About this task —
Give again, character for character, the lines that lie between the first line of the material and the line with "2024 | Document: JVET-AI0195-v2", inclusive. Omit pictures.

Records shown —
::::::

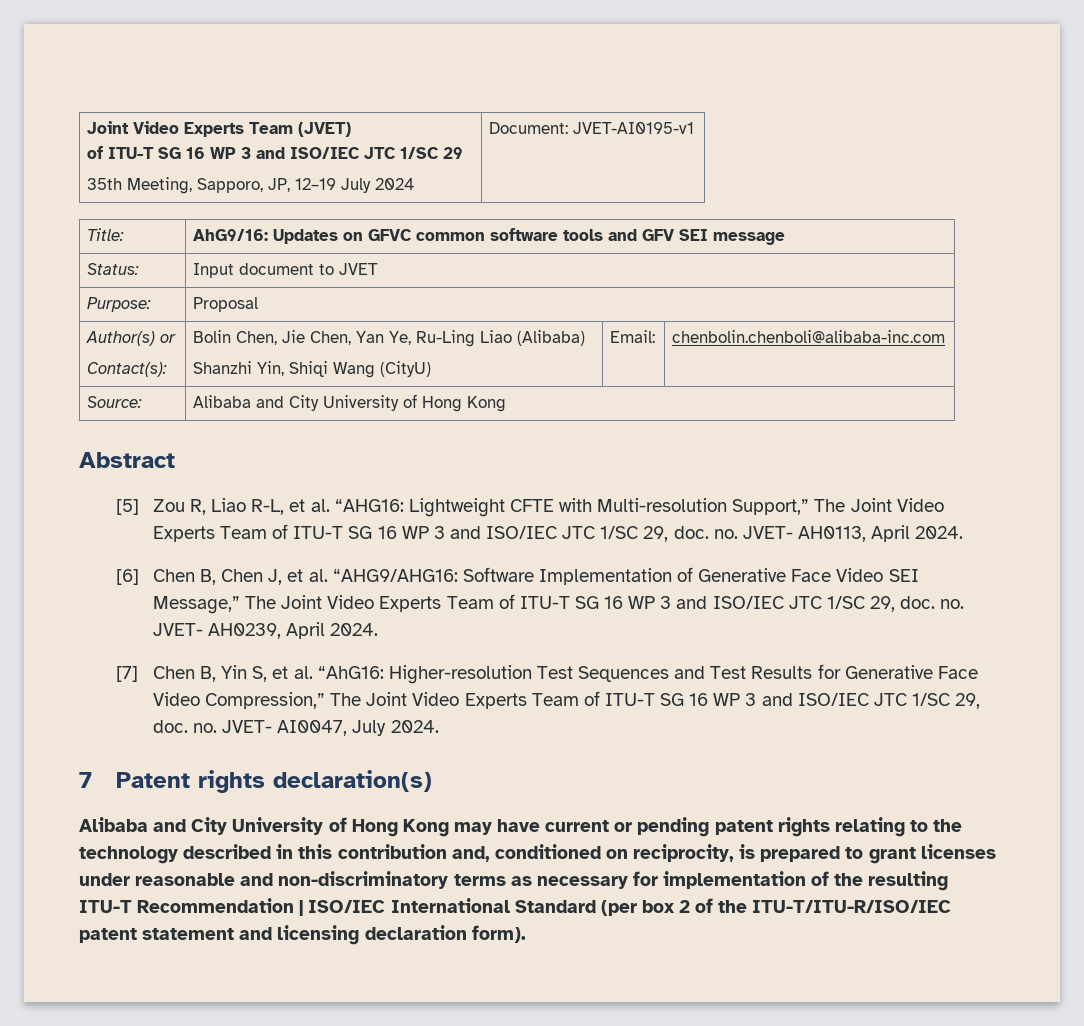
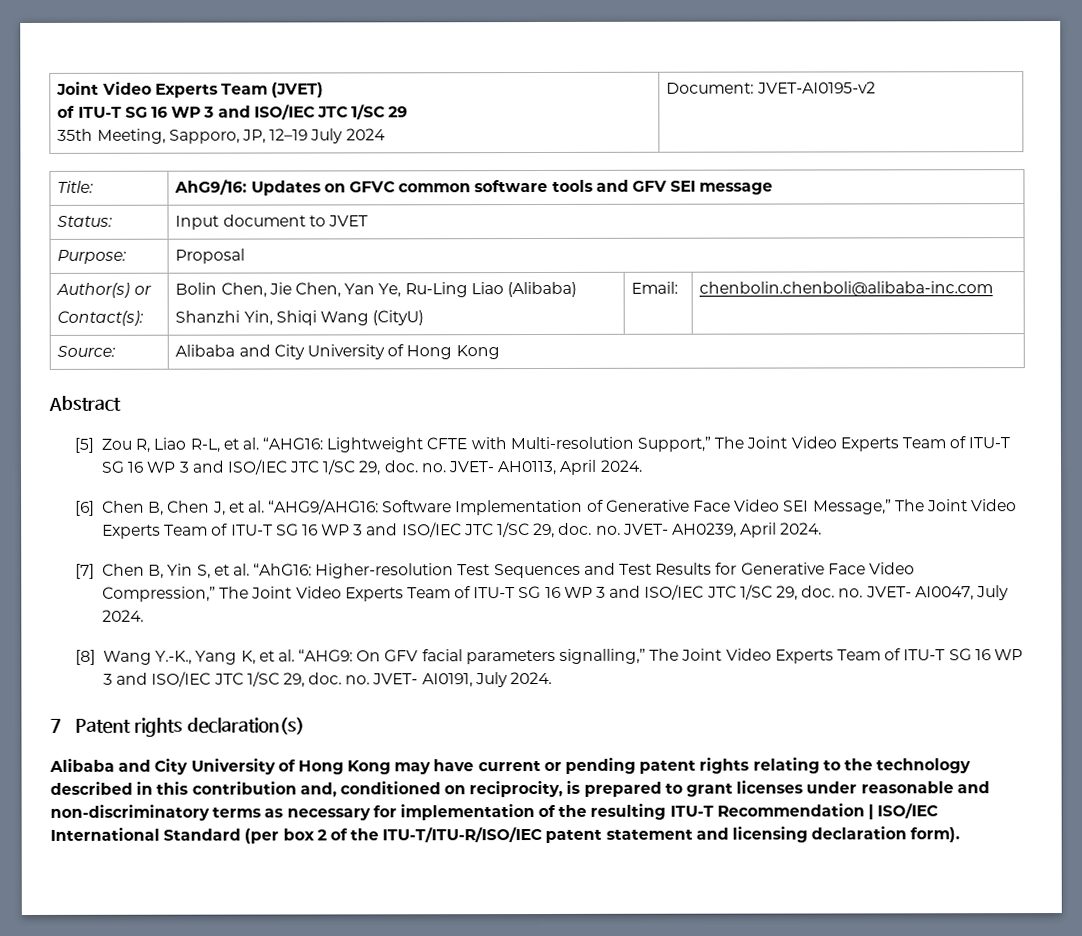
  Joint Video Experts Team (JVET)
  of ITU-T SG 16 WP 3 and ISO/IEC JTC 1/SC 29
- 35th Meeting, Sapporo, JP, 12–19 July 2024 | Document: JVET-AI0195-v1
+ 35th Meeting, Sapporo, JP, 12–19 July 2024 | Document: JVET-AI0195-v2
+ [8] Wang Y.-K., Yang K, et al. “AHG9: On GFV facial parameters signalling,” The Joint Video Experts Team of ITU-T SG 16 WP 3 and ISO/IEC JTC 1/SC 29, doc. no. JVET- AI0191, July 2024.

::::::

Solution to this problem —
  Joint Video Experts Team (JVET)
  of ITU-T SG 16 WP 3 and ISO/IEC JTC 1/SC 29
- 35th Meeting, Sapporo, JP, 12–19 July 2024 | Document: JVET-AI0195-v1
+ 35th Meeting, Sapporo, JP, 12–19 July 2024 | Document: JVET-AI0195-v2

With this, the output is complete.